Oggi il sole splende, accompagnato da una dolce brezza da ponente. Oxygene si risveglia dopo giorni di lavoro, sudore e fatica, pronta per i suoi nuovi ospiti. Pulita, in ordine e operativa al cento per cento. Sì, è vero, l’emozione c’è, un po’ di agitazione tra le sue murate bianche si respira. Come i bambini al loro primo giorno di scuola dopo le vacanze estive, anche la nostra piccola Oxygene sente addosso l’ansia di ricominciare, l’incertezza che tutto sia a posto. Ma da gran signora qual è, non lo fa vedere e quando i ragazzi si presentano davanti al suo specchio di poppa, è splendida e sicura come una sfinge.
Dopo i primi saluti e l’emozione di rivedere Marilena e Viviana di nuovo a bordo di Oxygene, cerco di capire subito chi ho davanti. E’ la prima cosa che un istruttore deve fare perché nel nostro lavoro non esiste uno standard d’insegnamento.
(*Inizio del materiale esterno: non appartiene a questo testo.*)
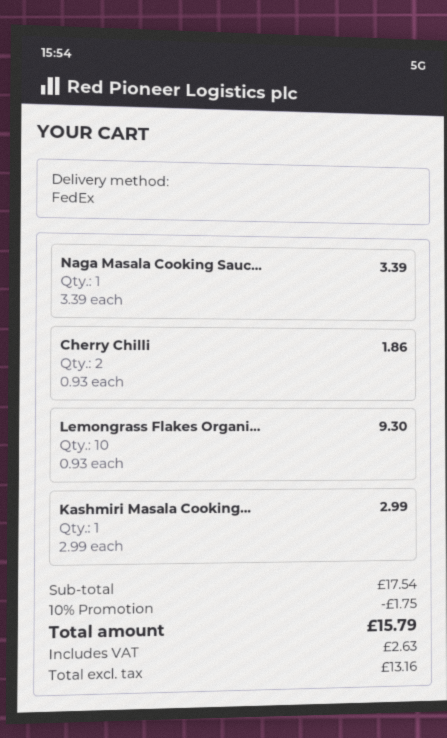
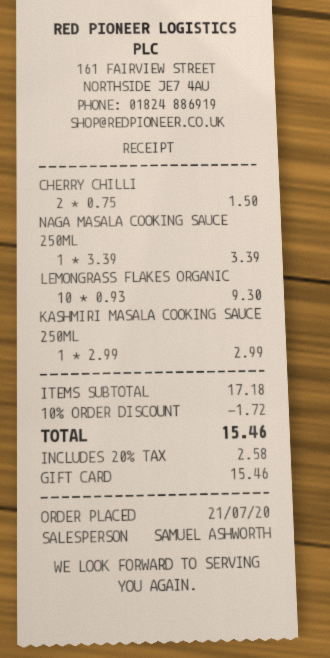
Cherry Chilli: 2 x 0.93 = 1.86 -> 2 x 0.75 = 1.50
subtotal: 17.54 -> 17.18
discount: 10% = 1.75 -> 10% = 1.72
tax: 2.63 -> 2.58
total: 15.79 -> 15.46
Ogni allievo porta con se un bagaglio di esperienze e una valigia di aspettative ma non le svela apertamente, bisogna cercare di trovarle dietro i loro sguardi, i gesti, le flessioni del viso. Ed io da subito ho capito che davanti a me avevo un gruppo gagliardo. Alice, Giulia, Luca, Stefano e “Stive”. Giovani vent’enni che si danno da fare nel loro piccolo per costruirsi un futuro brillante, in grado di guardare le stelle da raggiungere senza dimenticarsi le radici da cui son nati.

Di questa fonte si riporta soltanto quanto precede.